Start of Block
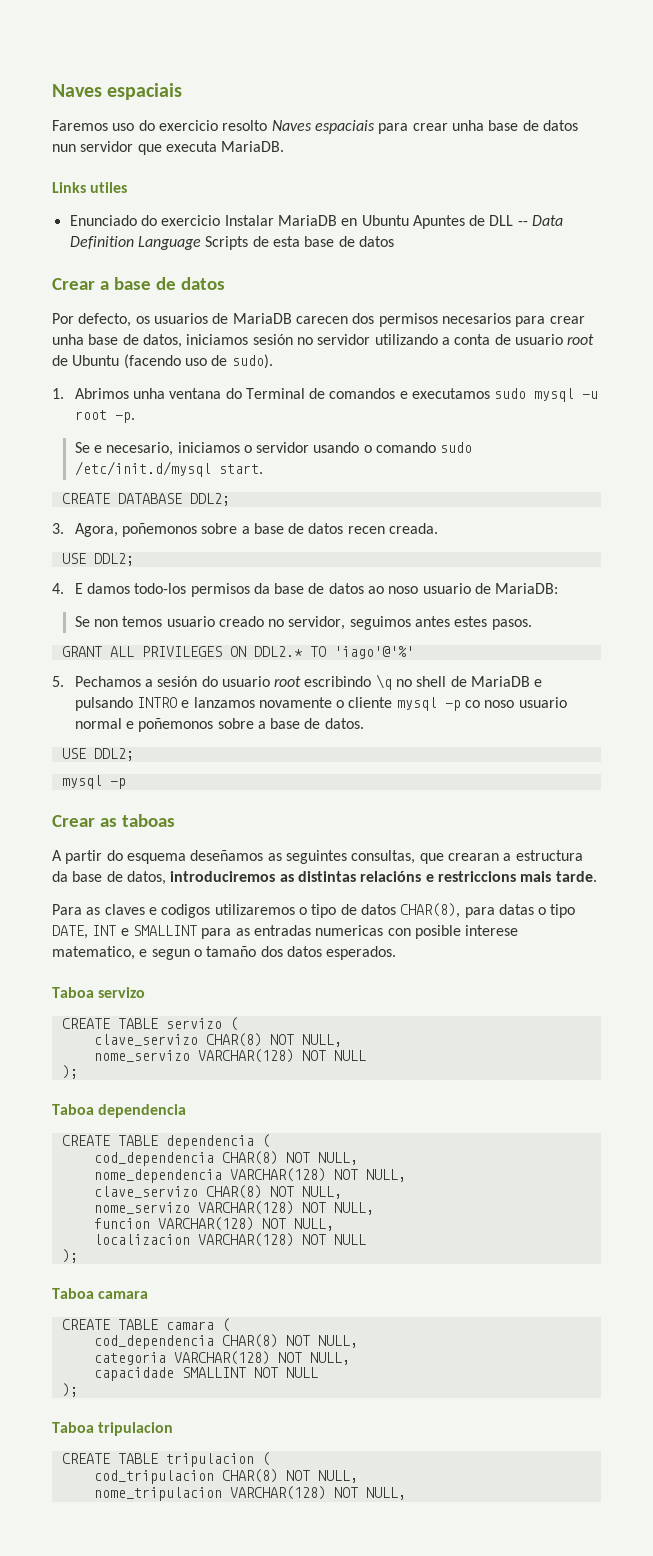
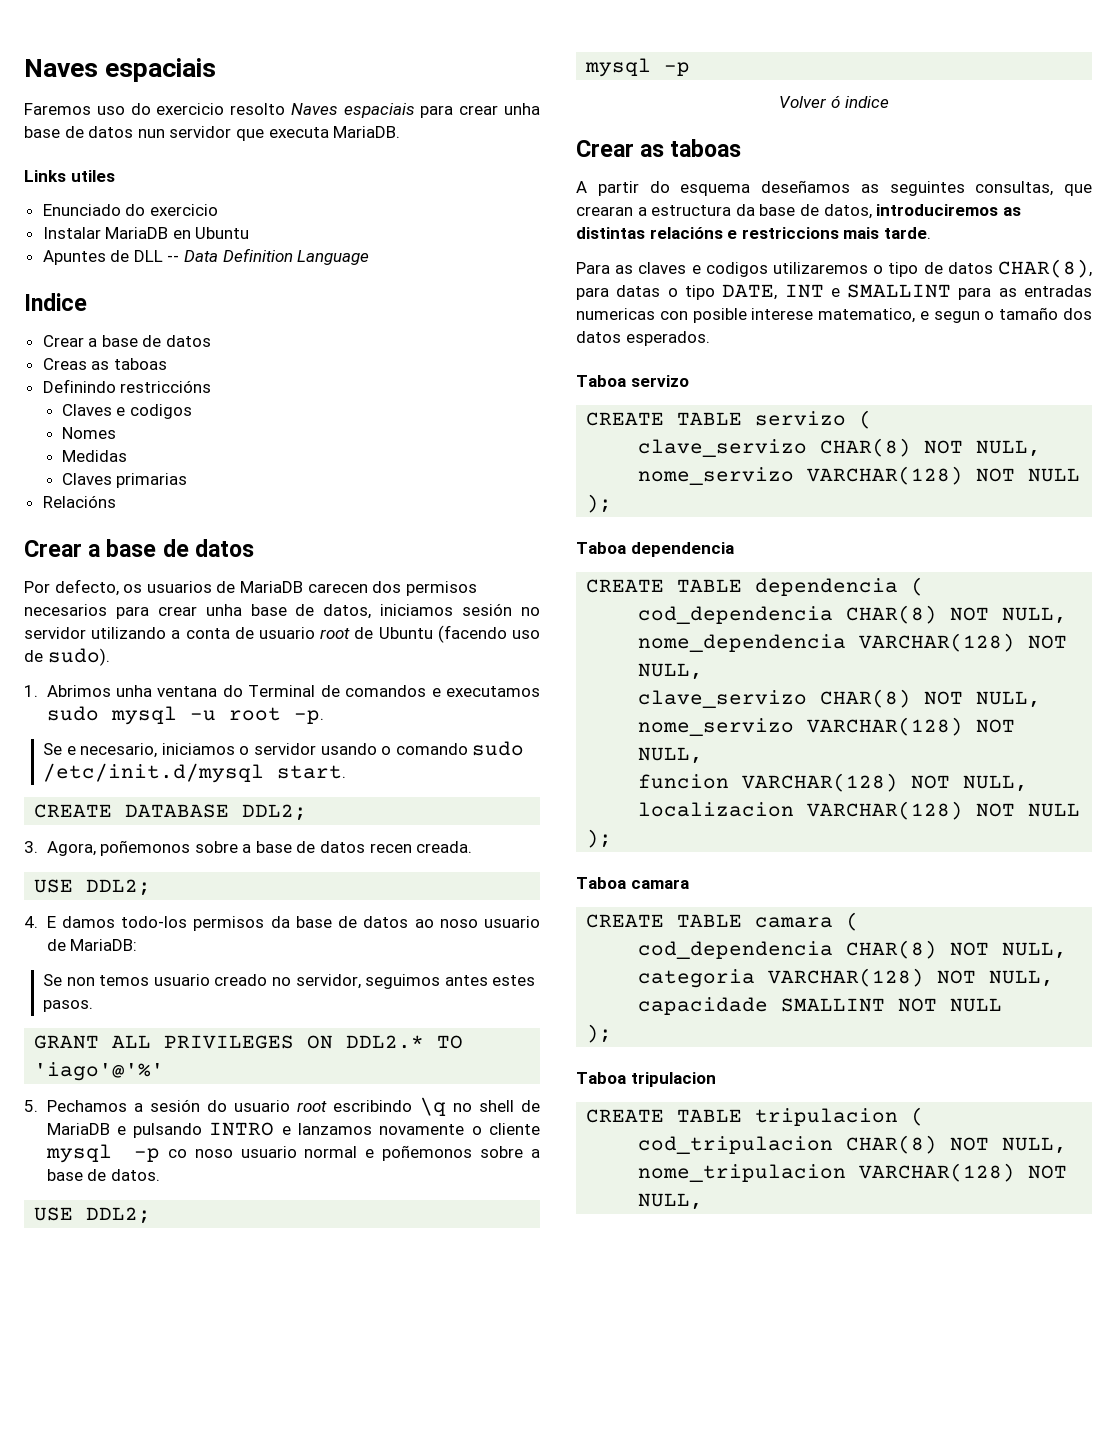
- Enunciado do exercicio Instalar MariaDB en Ubuntu Apuntes de DLL -- Data Definition Language Scripts de esta base de datos
+ Enunciado do exercicio
+ Instalar MariaDB en Ubuntu
+ Apuntes de DLL -- Data Definition Language
+ Indice
+ Crear a base de datos
+ Creas as taboas
+ Definindo restriccións
+ Claves e codigos
+ Nomes
+ Medidas
+ Claves primarias
+ Relacións
+ Volver ó indice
End of Block
**Work instructions**
Copy down every line of the entries containing the word "exercicio".

**Result of this exercise**
- Enunciado do exercicio Instalar MariaDB en Ubuntu Apuntes de DLL -- Data Definition Language Scripts de esta base de datos
+ Enunciado do exercicio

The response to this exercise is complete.